Although blood tests later proved she hadn’t had anything to drink and wasn’t on drugs, she said, she was jailed after Hart claimed she failed a field sobriety test.

“I had just had my hip replaced. I told him I wouldn’t be able to pass,” Weger said. Charges against her were ultimately dismissed in the wake of Hart’s suspension, records show, but she said she still suffers nightmares, and she broke down in tears recounting how she was strip searched in jail.

Despite the headlines out of Fremont County, Weger acknowledged that petition circulators are having a difficult time collecting the 4,200 signatures they need to get the recall on a ballot.

The latest on the embattled agency came recently, with a report in the Pueblo Chieftain that more evidence held by Dodd had been found in a landfill after it was apparently pitched into a dumpster when the former detective’s family emptied their house before moving to Texas.

The mounting criticism has largely been met with silence by Fremont County’s elected leaders. County Commissioners Debbie Bell and Dwayne McFall did not respond to emails sent by The Gazette. The third commissioner, Tim Payne, said he wouldn’t comment “on the affairs of another elected official.”

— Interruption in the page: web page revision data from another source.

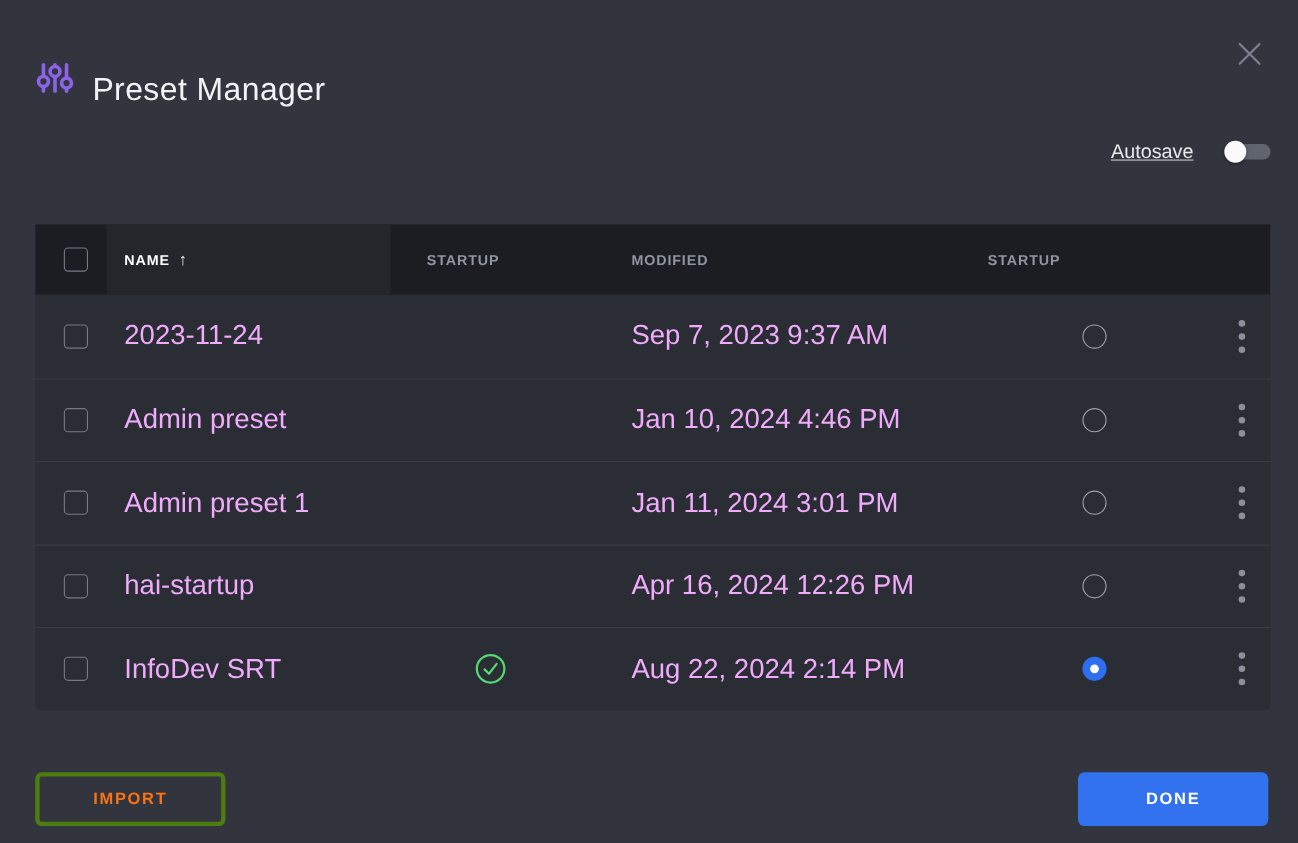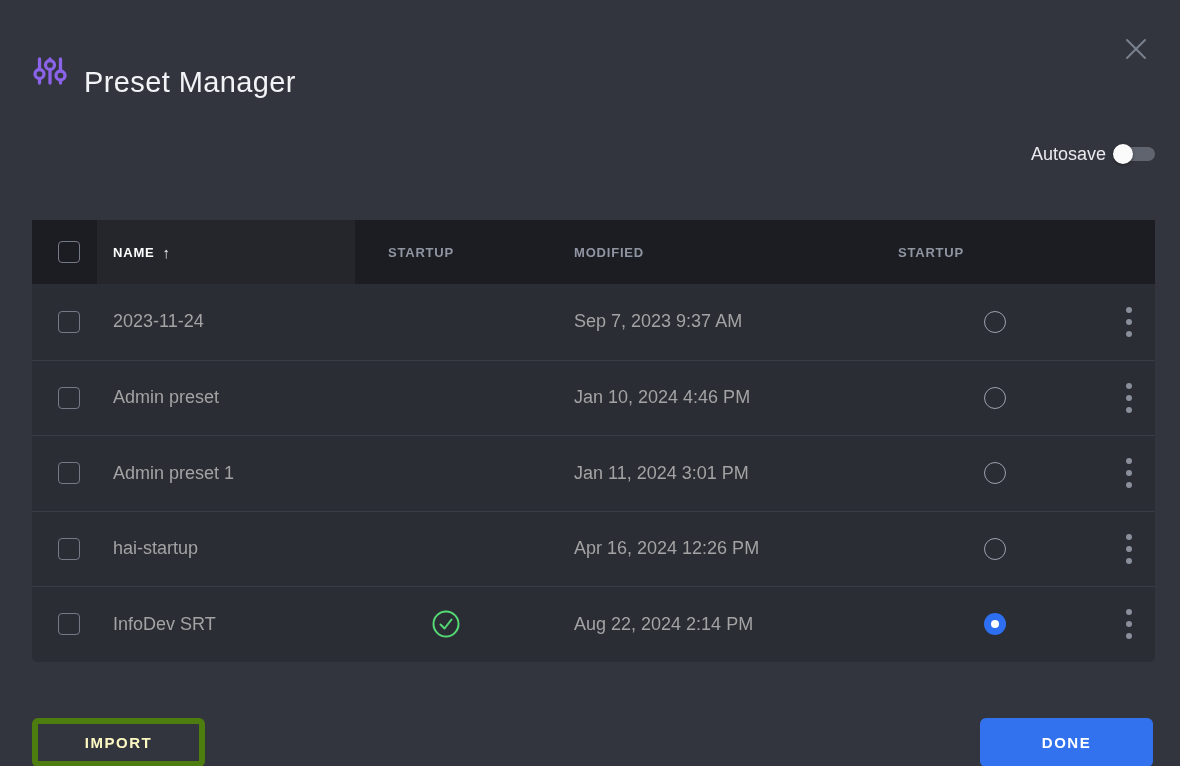"Autosave" .autosave-row { gap: 7px -> 28px; margin: 60px 25px 0 0 -> 44px 25px 0 0; text-decoration: none -> underline }
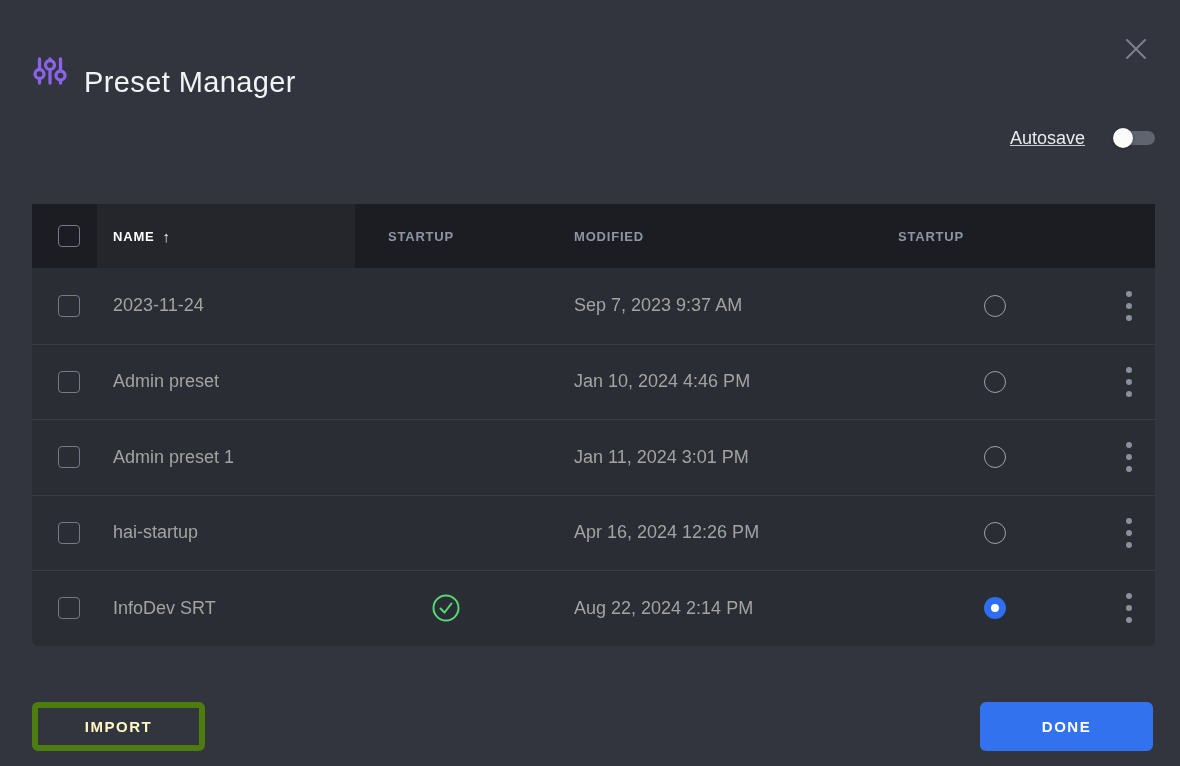"2023-11-24" .trow { color: #a3a3a3 -> #f0abfc; font-size: 18px -> 25px }
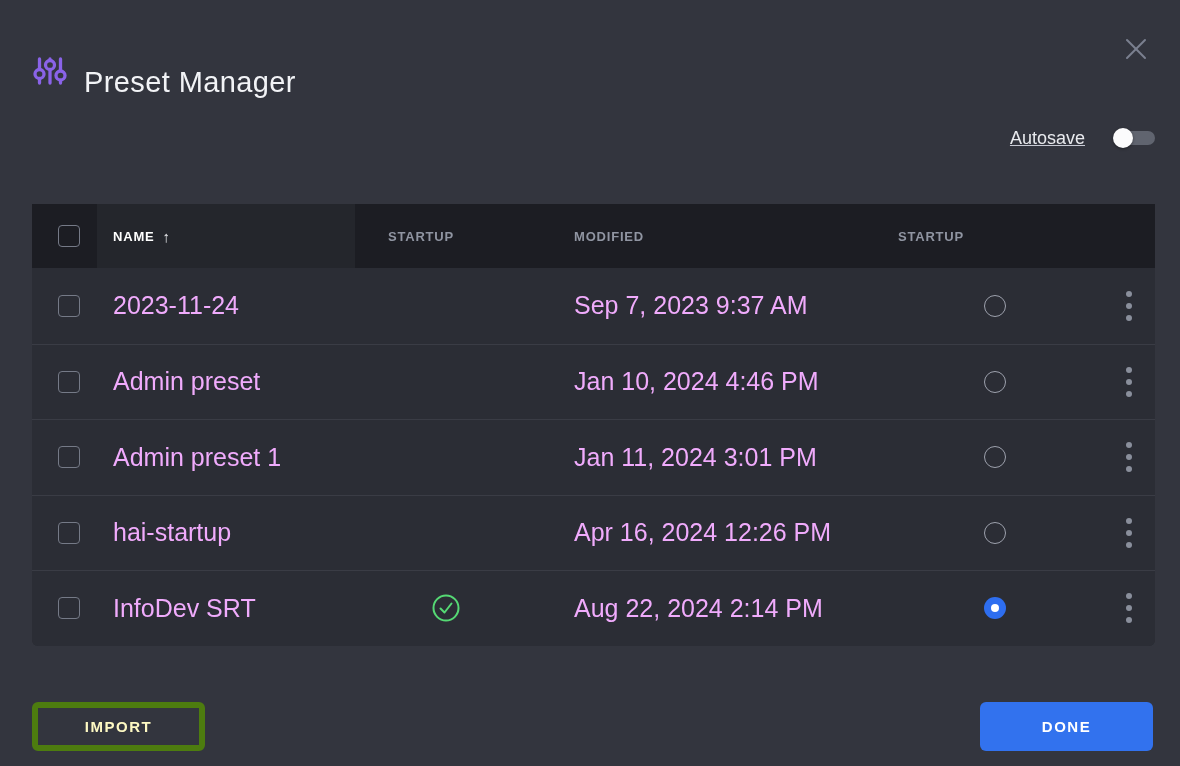"IMPORT" .btn-outline { border: 6px solid #4d7c0f -> 4px solid #4d7c0f; color: #fef9c3 -> #f97316 }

Fremont County District Attorney Molly Chilson and Assistant District Attorney Thom LeDoux did not return phone messages.

Beicker, who took office in January 2003, has declined multiple requests for interviews through his spokeswoman, Sgt. Megan Richards.

According to Rick Ratzlaff, the Canon City man who purchased the contents of Dodd’s storage unit, the sheriff made threatening comments to him in the wake of his discovery, telling Ratzlaff his life “could be at stake” without explaining why.

Ratzlaff is a former street racer who acknowledged prior run-ins with Dodd, whose name was on some of the uniforms inside the storage unit. Ratzlaff, who is also involved in the recall effort, has claimed that he has been tailed by sheriff’s deputies since reporting the discovery.

Hiltz suggested that errors in the case were part of why sheriff’s investigators continue to identify her son, James Hiltz, as their sole suspect in her daughter’s murder. James Hiltz remains at the Colorado State Mental Health Institute at Pueblo. He was confined there in 2008 after being found not guilty by reason of insanity to charges of burglary and menacing.